- [Your objective]
Beneath this line are the data; copy exactly the part of them that opens with the line containing "[489,583,569,597] autocorrigé ->" and closes with the line containing "(542, 286) none", and only that part.

- [Task data]
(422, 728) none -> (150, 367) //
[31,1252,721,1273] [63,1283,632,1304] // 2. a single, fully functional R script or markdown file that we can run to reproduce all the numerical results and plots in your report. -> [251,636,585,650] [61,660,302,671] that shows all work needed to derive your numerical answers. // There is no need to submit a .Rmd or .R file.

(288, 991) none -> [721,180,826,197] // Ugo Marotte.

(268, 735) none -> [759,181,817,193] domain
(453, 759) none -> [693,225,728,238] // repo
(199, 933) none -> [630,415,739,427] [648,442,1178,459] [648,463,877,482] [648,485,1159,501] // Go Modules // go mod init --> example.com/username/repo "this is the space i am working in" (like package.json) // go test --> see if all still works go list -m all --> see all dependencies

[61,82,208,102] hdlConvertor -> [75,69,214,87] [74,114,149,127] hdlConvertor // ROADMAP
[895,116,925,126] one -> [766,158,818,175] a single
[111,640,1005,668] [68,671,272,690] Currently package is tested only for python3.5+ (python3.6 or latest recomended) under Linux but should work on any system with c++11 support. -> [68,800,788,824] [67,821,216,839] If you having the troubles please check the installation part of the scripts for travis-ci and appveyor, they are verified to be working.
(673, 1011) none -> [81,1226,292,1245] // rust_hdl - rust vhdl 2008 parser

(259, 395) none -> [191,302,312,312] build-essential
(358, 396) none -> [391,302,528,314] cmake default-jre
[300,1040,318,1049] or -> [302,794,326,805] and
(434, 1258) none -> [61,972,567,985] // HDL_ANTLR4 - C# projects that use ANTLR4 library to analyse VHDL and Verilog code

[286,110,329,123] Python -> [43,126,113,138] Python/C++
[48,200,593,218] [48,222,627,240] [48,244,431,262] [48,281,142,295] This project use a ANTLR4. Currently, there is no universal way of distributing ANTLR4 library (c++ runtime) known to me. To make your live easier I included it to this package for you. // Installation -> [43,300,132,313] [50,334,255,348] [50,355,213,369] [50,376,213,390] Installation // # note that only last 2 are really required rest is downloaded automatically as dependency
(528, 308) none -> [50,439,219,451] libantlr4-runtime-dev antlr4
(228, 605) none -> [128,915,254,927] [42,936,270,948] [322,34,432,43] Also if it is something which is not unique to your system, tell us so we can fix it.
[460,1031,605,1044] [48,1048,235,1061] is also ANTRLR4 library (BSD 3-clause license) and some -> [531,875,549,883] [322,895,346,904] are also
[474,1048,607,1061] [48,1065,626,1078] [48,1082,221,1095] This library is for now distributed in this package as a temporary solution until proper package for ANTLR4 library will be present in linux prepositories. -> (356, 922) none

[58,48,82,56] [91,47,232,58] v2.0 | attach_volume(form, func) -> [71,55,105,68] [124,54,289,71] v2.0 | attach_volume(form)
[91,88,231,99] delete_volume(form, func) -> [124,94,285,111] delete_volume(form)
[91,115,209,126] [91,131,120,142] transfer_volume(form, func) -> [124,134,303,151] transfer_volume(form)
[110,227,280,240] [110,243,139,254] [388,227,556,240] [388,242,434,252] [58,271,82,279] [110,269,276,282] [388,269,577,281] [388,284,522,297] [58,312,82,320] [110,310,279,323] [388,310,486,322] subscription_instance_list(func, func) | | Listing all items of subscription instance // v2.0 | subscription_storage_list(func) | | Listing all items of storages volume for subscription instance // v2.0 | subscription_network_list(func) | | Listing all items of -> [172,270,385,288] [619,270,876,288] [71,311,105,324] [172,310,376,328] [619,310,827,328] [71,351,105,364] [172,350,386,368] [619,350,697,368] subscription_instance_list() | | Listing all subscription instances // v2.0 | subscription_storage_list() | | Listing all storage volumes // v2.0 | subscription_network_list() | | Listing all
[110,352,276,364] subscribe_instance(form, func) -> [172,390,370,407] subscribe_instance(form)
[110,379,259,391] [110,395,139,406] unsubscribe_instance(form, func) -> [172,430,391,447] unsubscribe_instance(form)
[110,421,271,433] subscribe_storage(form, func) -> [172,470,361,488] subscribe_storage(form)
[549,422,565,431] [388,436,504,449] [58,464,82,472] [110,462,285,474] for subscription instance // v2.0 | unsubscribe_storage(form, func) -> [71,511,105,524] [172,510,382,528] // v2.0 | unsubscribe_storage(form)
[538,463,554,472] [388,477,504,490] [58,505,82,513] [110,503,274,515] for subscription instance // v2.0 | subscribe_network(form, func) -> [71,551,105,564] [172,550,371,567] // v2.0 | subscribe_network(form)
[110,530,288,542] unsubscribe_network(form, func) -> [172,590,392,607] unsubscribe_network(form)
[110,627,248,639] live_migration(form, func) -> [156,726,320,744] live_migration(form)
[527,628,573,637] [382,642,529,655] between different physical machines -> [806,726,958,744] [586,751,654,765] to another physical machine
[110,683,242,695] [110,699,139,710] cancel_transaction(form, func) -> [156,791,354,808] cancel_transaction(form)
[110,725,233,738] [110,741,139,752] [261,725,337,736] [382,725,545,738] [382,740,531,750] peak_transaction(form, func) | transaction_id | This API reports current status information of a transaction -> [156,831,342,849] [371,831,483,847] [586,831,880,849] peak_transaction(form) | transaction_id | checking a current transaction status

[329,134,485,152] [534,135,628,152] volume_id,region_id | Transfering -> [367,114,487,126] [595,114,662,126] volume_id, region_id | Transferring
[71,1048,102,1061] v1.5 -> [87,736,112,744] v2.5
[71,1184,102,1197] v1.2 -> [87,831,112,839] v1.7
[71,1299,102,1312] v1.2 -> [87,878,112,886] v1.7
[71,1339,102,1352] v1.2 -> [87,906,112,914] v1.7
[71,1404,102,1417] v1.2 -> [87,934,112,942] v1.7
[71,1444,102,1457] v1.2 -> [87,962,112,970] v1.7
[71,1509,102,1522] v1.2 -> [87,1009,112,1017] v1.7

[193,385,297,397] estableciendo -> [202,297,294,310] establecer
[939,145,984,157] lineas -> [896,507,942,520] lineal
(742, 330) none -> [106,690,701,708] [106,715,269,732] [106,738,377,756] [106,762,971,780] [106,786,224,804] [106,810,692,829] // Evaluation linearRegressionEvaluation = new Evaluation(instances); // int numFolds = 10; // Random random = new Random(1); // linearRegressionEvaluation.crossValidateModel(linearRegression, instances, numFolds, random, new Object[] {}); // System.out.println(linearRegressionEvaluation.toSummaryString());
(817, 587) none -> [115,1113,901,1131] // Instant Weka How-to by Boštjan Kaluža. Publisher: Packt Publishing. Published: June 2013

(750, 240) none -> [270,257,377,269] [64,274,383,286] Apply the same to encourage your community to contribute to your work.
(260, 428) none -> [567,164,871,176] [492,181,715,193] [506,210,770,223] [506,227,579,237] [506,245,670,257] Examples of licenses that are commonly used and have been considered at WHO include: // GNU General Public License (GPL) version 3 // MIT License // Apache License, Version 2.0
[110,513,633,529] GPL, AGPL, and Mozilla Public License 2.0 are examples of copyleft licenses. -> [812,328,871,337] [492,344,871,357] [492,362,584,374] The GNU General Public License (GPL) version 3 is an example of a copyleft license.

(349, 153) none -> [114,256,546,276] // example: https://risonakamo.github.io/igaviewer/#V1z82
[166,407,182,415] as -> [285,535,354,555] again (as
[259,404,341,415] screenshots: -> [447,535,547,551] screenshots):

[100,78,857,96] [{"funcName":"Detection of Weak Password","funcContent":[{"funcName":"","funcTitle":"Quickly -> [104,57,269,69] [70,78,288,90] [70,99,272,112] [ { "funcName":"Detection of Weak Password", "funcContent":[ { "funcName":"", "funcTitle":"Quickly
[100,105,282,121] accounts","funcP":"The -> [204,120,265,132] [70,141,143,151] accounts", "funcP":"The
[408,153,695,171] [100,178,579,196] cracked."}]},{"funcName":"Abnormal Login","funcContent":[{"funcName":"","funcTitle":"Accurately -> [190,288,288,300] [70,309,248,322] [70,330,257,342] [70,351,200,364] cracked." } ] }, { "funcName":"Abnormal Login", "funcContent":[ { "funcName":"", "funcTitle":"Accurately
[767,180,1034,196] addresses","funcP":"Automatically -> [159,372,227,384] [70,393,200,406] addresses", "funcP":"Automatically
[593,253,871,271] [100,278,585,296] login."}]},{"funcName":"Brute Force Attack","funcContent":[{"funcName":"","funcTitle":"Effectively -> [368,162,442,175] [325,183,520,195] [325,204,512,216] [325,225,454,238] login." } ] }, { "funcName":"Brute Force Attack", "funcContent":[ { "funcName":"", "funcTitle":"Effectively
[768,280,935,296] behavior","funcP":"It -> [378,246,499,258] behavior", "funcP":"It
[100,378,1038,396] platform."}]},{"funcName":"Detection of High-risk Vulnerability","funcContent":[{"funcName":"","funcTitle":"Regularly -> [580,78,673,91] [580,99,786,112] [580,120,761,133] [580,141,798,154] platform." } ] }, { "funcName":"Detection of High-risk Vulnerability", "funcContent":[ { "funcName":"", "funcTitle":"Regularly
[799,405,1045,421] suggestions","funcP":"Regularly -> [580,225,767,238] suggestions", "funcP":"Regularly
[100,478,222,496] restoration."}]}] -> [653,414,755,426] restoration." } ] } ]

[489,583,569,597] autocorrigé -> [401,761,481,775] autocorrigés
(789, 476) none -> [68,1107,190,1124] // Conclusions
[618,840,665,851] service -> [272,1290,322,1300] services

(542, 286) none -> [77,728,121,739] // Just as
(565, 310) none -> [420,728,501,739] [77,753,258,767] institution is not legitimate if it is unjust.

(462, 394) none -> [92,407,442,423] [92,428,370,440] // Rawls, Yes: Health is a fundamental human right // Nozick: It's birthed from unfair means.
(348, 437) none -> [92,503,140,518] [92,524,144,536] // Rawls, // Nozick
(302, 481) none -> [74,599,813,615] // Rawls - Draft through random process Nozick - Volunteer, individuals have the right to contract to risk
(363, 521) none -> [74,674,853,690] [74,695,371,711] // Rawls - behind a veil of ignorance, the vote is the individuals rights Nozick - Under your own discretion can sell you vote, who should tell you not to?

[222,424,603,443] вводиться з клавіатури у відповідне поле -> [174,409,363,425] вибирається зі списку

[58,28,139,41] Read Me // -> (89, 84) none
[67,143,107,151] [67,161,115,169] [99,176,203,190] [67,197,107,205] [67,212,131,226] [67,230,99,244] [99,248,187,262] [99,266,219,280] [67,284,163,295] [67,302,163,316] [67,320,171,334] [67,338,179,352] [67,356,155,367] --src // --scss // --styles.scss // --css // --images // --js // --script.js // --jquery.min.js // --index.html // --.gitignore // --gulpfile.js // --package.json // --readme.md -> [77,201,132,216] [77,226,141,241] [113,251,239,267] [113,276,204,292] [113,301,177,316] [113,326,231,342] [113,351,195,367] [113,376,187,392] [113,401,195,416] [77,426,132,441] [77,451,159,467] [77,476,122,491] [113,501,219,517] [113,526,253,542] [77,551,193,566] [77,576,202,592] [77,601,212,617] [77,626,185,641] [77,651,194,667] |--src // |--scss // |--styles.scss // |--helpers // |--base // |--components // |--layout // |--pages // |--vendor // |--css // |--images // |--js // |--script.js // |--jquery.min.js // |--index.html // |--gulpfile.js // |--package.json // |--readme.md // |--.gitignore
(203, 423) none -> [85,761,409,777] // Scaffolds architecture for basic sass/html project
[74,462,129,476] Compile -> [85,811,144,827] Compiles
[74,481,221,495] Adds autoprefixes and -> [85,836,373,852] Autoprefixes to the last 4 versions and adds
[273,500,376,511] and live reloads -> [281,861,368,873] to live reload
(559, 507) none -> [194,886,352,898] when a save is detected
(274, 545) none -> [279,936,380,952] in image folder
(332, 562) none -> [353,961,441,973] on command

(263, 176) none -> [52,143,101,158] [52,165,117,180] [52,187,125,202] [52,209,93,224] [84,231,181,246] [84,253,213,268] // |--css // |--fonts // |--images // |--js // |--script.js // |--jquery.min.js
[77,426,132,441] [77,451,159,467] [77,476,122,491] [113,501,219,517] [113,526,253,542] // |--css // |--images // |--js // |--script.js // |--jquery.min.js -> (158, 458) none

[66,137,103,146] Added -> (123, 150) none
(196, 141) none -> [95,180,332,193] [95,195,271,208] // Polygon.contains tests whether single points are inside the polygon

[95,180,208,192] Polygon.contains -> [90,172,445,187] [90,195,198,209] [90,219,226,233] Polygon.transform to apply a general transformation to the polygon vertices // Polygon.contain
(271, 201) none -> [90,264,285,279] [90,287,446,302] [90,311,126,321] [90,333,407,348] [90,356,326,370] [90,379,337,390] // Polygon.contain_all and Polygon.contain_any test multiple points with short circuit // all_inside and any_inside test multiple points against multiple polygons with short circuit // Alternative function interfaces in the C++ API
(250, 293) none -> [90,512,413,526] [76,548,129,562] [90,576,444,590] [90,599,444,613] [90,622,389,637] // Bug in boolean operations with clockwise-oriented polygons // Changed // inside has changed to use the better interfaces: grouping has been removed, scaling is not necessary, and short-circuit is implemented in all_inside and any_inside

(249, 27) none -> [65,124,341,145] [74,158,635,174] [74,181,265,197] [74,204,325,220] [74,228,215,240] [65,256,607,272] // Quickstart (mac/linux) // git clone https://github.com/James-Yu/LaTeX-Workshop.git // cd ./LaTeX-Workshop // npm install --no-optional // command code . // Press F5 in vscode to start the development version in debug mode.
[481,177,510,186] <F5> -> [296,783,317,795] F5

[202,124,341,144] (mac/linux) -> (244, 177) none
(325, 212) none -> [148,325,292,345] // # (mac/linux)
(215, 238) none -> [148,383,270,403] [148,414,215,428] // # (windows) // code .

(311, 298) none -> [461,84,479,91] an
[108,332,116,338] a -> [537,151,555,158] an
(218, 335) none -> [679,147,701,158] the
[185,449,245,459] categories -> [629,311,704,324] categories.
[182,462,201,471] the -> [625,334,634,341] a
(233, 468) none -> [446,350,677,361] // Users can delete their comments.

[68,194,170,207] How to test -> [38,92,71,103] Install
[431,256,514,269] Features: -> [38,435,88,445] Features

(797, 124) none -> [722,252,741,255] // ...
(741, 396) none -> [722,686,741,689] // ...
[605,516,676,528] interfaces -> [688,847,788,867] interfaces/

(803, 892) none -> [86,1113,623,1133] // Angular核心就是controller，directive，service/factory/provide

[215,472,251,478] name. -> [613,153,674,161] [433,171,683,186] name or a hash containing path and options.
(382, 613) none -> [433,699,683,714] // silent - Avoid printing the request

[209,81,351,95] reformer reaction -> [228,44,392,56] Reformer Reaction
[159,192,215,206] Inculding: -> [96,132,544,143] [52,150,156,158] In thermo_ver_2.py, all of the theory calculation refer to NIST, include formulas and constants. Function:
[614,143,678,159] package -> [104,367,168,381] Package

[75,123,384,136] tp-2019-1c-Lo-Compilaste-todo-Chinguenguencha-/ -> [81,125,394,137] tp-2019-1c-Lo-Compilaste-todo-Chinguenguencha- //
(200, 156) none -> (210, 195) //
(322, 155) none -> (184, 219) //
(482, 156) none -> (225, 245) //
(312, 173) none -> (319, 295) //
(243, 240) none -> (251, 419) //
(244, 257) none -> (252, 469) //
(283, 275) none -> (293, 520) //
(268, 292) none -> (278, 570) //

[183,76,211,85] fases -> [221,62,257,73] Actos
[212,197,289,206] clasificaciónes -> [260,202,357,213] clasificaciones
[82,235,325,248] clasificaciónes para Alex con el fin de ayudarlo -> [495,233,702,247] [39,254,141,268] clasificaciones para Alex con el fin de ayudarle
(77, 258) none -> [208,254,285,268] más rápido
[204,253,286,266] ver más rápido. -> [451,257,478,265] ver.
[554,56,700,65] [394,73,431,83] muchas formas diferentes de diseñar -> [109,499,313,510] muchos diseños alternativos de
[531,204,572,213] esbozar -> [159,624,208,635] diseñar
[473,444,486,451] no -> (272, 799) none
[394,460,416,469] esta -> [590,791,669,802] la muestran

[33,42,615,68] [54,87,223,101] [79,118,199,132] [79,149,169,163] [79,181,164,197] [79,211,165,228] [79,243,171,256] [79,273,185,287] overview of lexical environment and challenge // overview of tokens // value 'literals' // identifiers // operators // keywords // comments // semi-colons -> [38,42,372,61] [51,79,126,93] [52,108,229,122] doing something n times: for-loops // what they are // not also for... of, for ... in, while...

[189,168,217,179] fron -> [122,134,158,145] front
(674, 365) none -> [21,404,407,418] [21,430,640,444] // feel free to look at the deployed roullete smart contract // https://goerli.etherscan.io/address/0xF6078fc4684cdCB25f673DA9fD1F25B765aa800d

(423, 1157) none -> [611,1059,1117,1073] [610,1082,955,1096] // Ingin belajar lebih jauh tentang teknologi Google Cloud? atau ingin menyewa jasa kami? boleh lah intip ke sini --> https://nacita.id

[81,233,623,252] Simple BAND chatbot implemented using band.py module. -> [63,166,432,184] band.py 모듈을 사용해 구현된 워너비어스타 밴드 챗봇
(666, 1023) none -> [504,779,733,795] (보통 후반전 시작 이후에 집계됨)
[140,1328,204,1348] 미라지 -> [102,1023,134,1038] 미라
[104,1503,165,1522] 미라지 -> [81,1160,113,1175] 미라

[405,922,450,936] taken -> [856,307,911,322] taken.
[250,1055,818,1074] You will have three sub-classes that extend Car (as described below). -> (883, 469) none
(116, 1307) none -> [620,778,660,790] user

- [Solution]
[489,583,569,597] autocorrigé -> [401,761,481,775] autocorrigés
(789, 476) none -> [68,1107,190,1124] // Conclusions
[618,840,665,851] service -> [272,1290,322,1300] services

(542, 286) none -> [77,728,121,739] // Just as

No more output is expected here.